04 March, 2009

Seperti apa Presiden Kita di 2009?


Menyoal dinamika bursa calon Presiden dan calon Wakil Presiden yang mulai menghangat belakangan, dapat dilihat sebagai dinamika politik yang wajar dan sehat. Dimana ada sekelompok orang yang ingin menunjukkan kemampuan leadership dan kenegarawanannya sekaligus.

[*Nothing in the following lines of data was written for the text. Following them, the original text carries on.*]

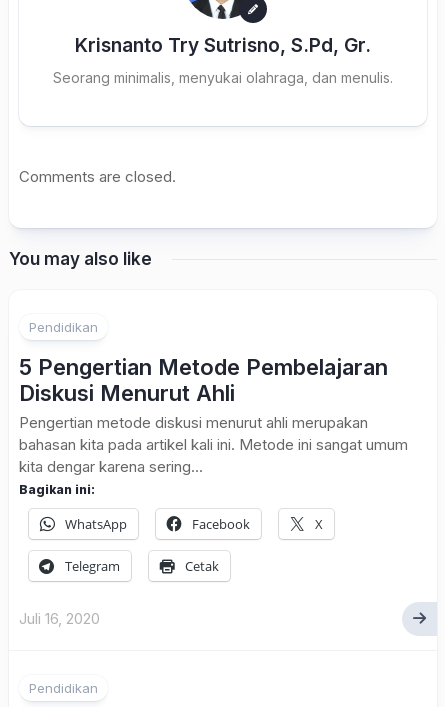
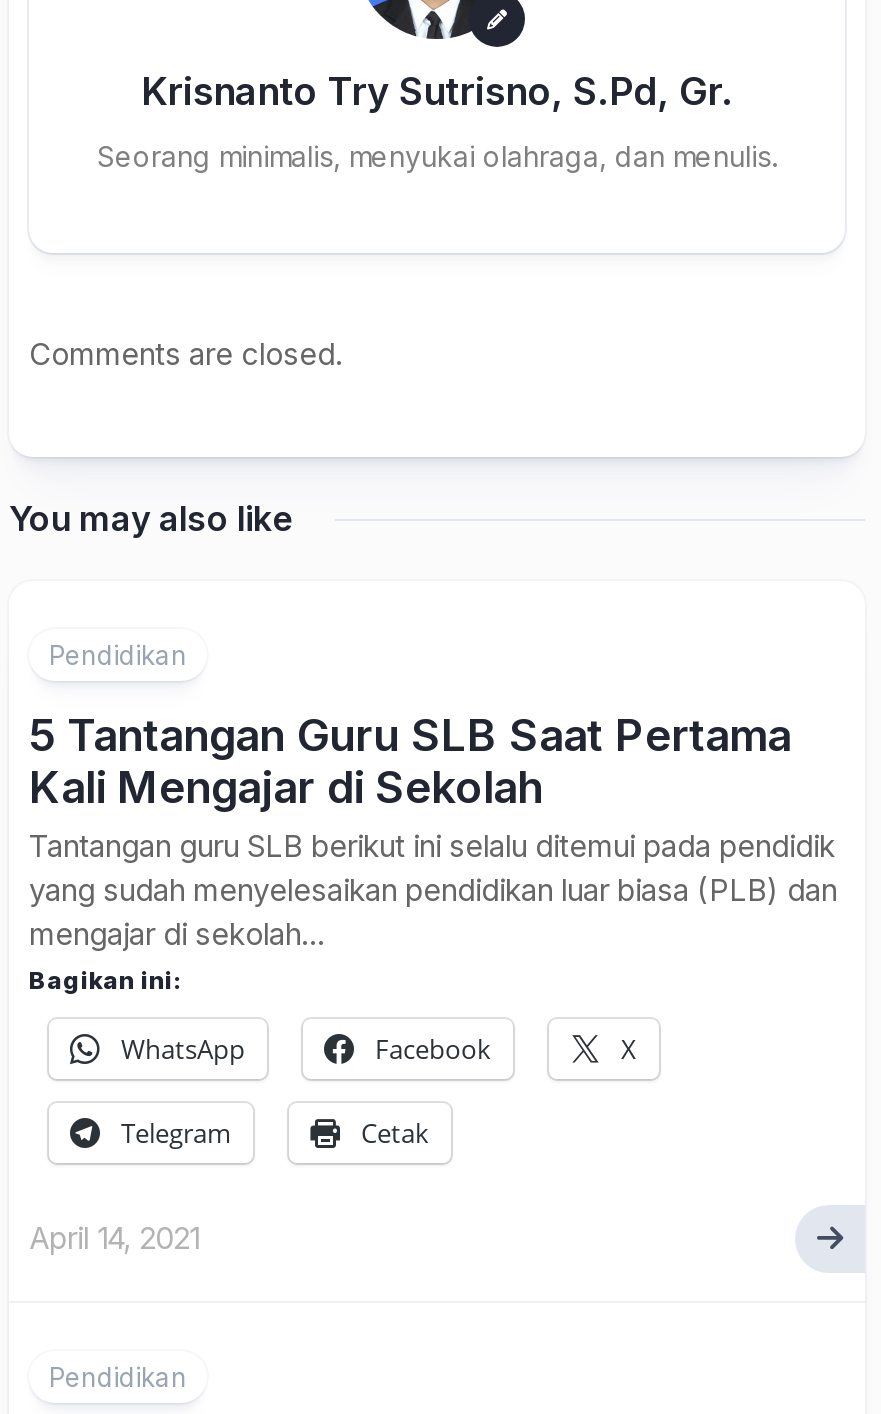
- 5 Pengertian Metode Pembelajaran
- Diskusi Menurut Ahli
- Pengertian metode diskusi menurut ahli merupakan
- bahasan kita pada artikel kali ini. Metode ini sangat umum
- kita dengar karena sering...
+ 5 Tantangan Guru SLB Saat Pertama
+ Kali Mengajar di Sekolah
+ Tantangan guru SLB berikut ini selalu ditemui pada pendidik
+ yang sudah menyelesaikan pendidikan luar biasa (PLB) dan
+ mengajar di sekolah...

- Juli 16, 2020
+ April 14, 2021
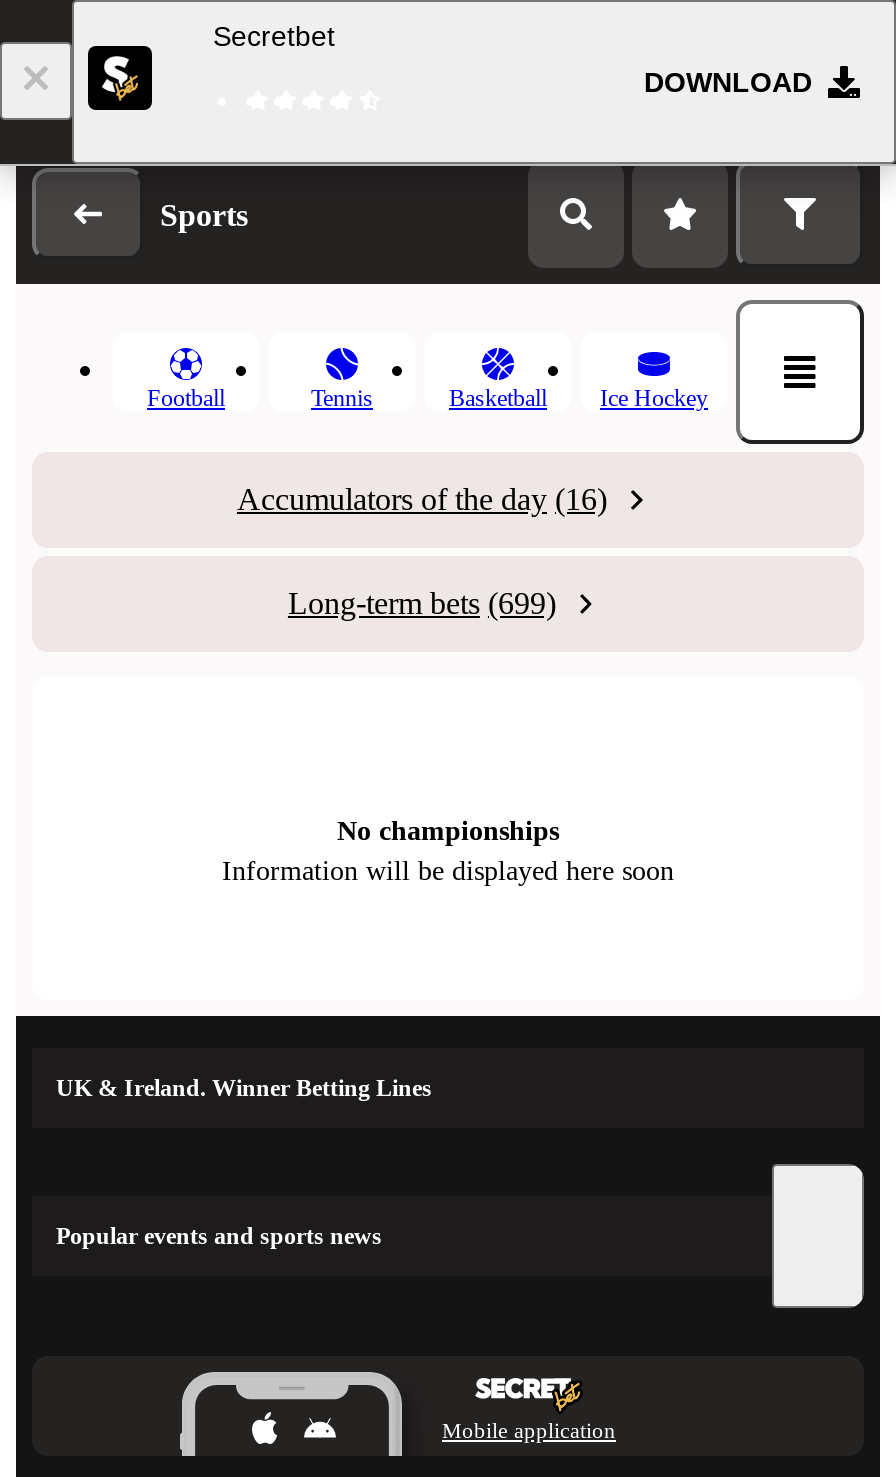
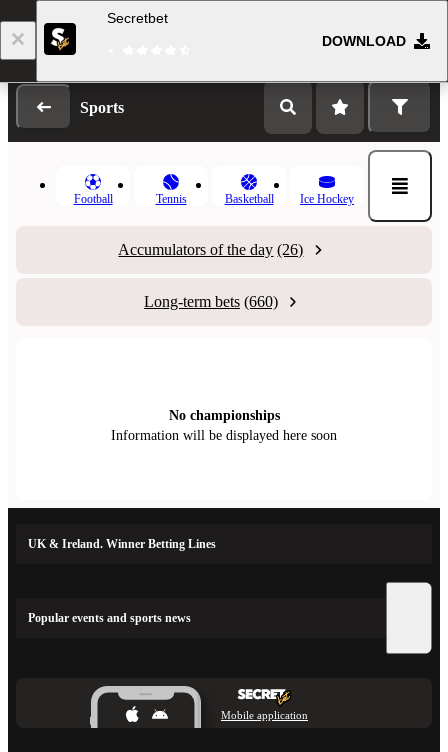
- Accumulators of the day (16)
+ Accumulators of the day (26)

- Long-term bets (699)
+ Long-term bets (660)
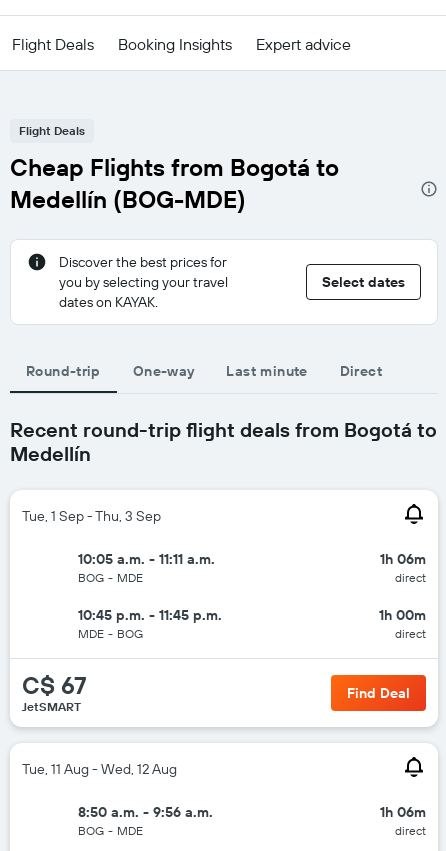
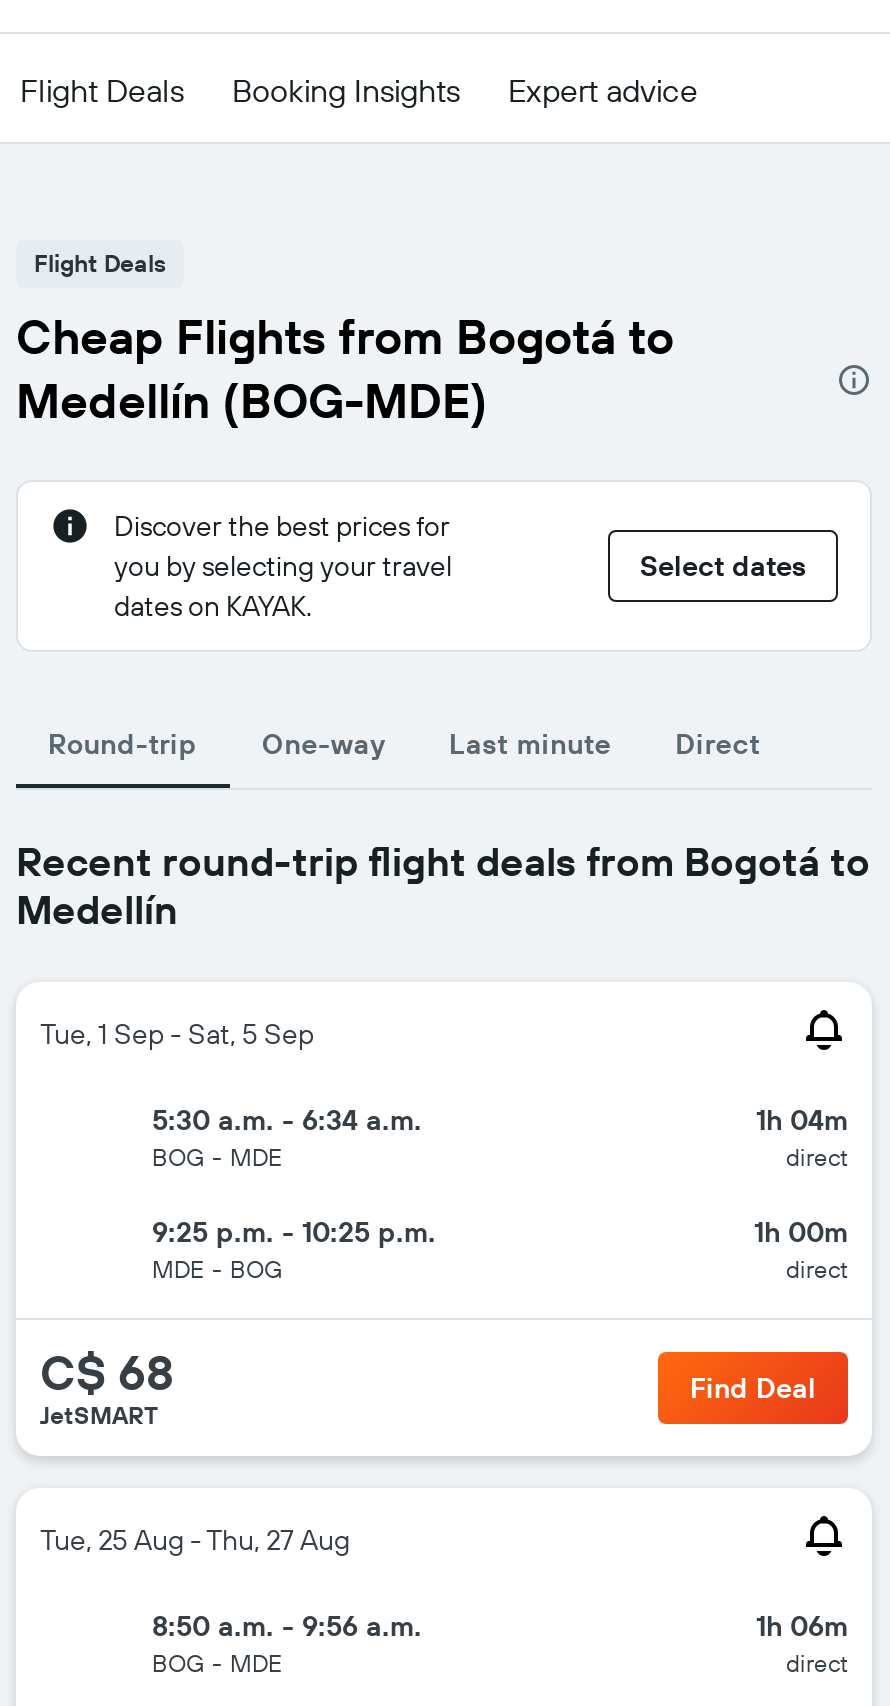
- Tue, 1 Sep - Thu, 3 Sep
+ Tue, 1 Sep - Sat, 5 Sep

- 10:05 a.m. - 11:11 a.m.
+ 5:30 a.m. - 6:34 a.m.

- 1h 06m
+ 1h 04m

- 10:45 p.m. - 11:45 p.m.
+ 9:25 p.m. - 10:25 p.m.

- C$ 67
+ C$ 68

- Tue, 11 Aug - Wed, 12 Aug
+ Tue, 25 Aug - Thu, 27 Aug
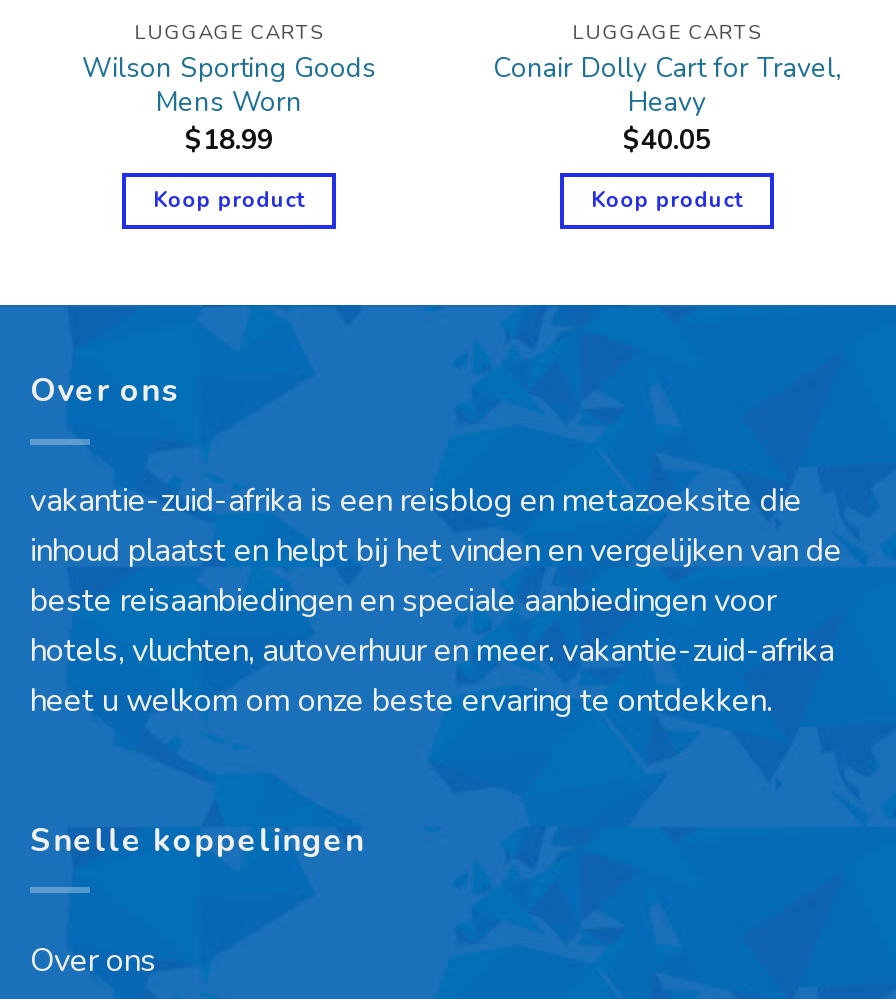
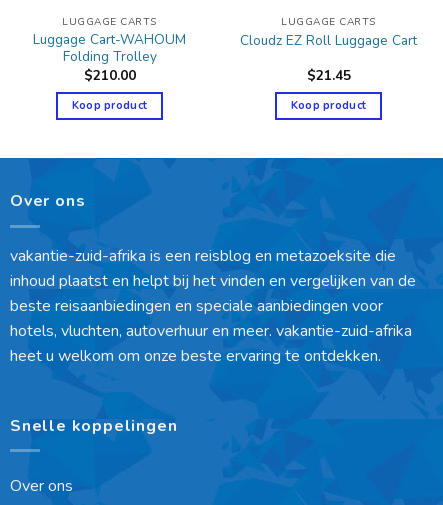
- Wilson Sporting Goods
- Mens Worn
- $18.99
+ Luggage Cart-WAHOUM
+ Folding Trolley
+ $210.00

- Conair Dolly Cart for Travel,
- Heavy
- $40.05
+ Cloudz EZ Roll Luggage Cart
+ $21.45
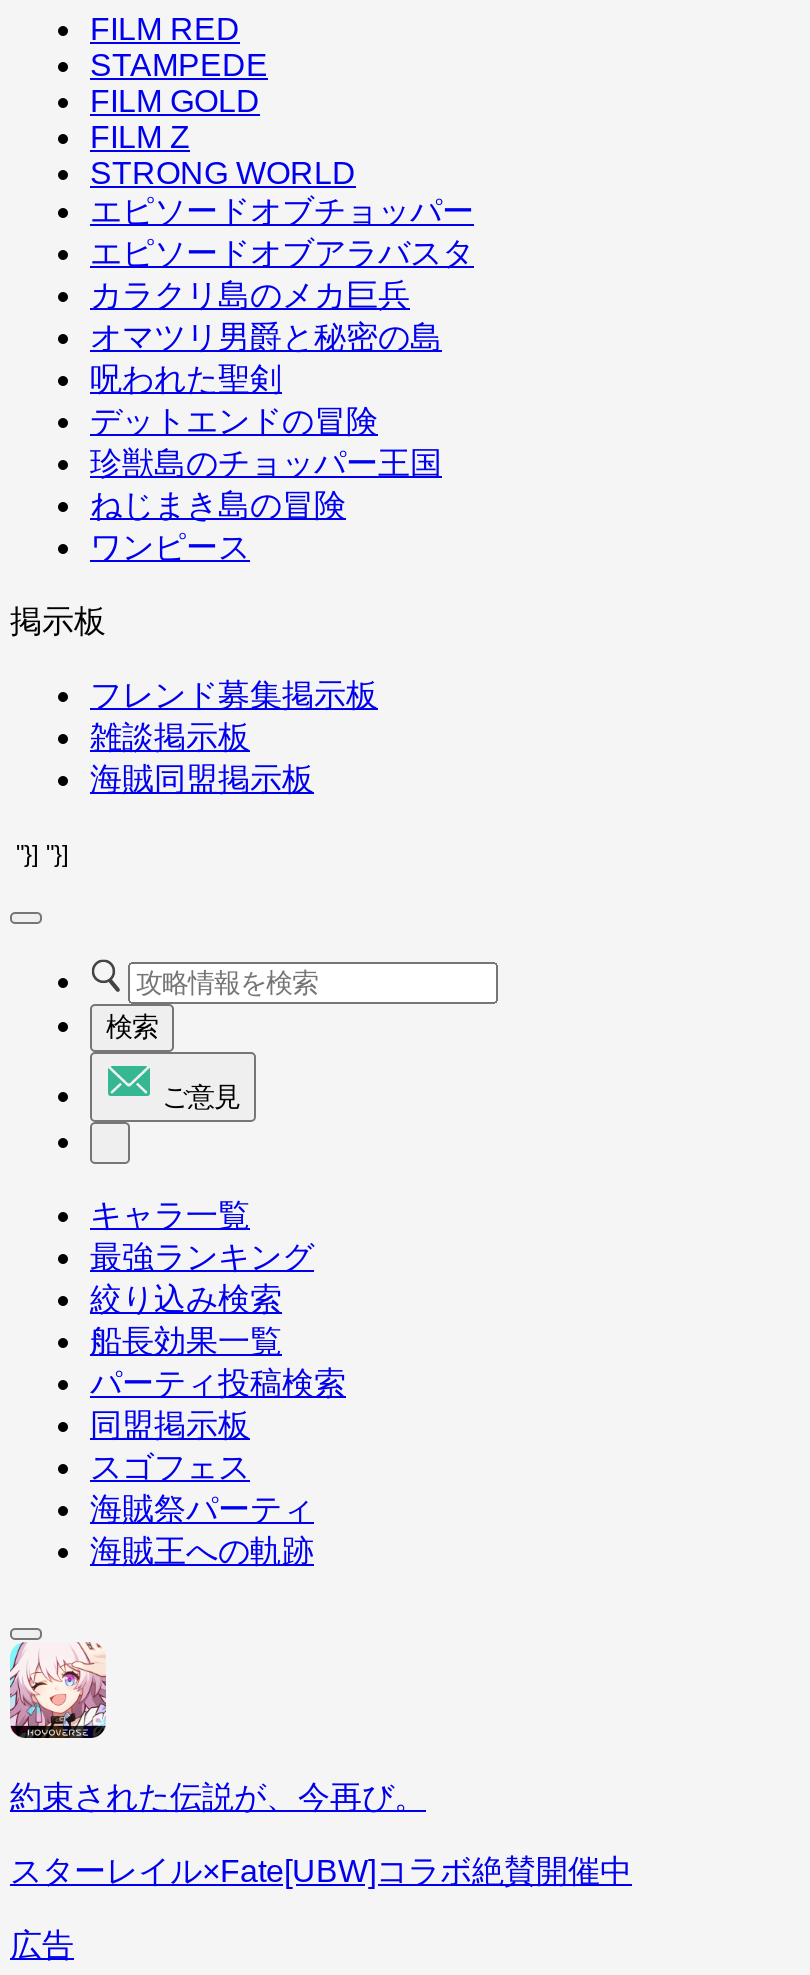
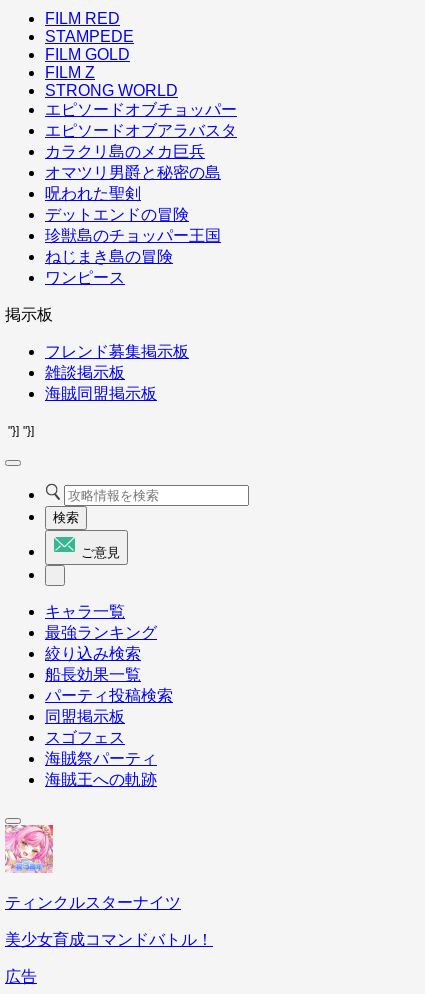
- [image]
- 約束された伝説が、今再び。
+ [image]
+ ティンクルスターナイツ

- スターレイル×Fate[UBW]コラボ絶賛開催中
+ 美少女育成コマンドバトル！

Leadership menjadi penting karena dia akan menjadi tokoh anutan bagi kurang lebih 210 jutaan rakyat Indonesia dengan berbagai profesi dan tingkat pendidikan yang harus digerakkan untuk mencapai tujuan dasar bernegara atau berpolitik, mencapai kesejahteraan. Sikap kenegarawanan semakin mutlak diperlukan dan harus menonjol, karena dia akan menjadi representasi dari keberpihakan dirinya kepada warga negaranya sendiri dipertarungan dan dinamika kehidupan dunia yang semakin mengglobal. Seorang negarawan seharusnya menjadi ikon dan kebanggaan yang mengakar kuat (tidak hanya simbol yang cenderung menjadi boneka negara lain) bagi bangsanya sendiri.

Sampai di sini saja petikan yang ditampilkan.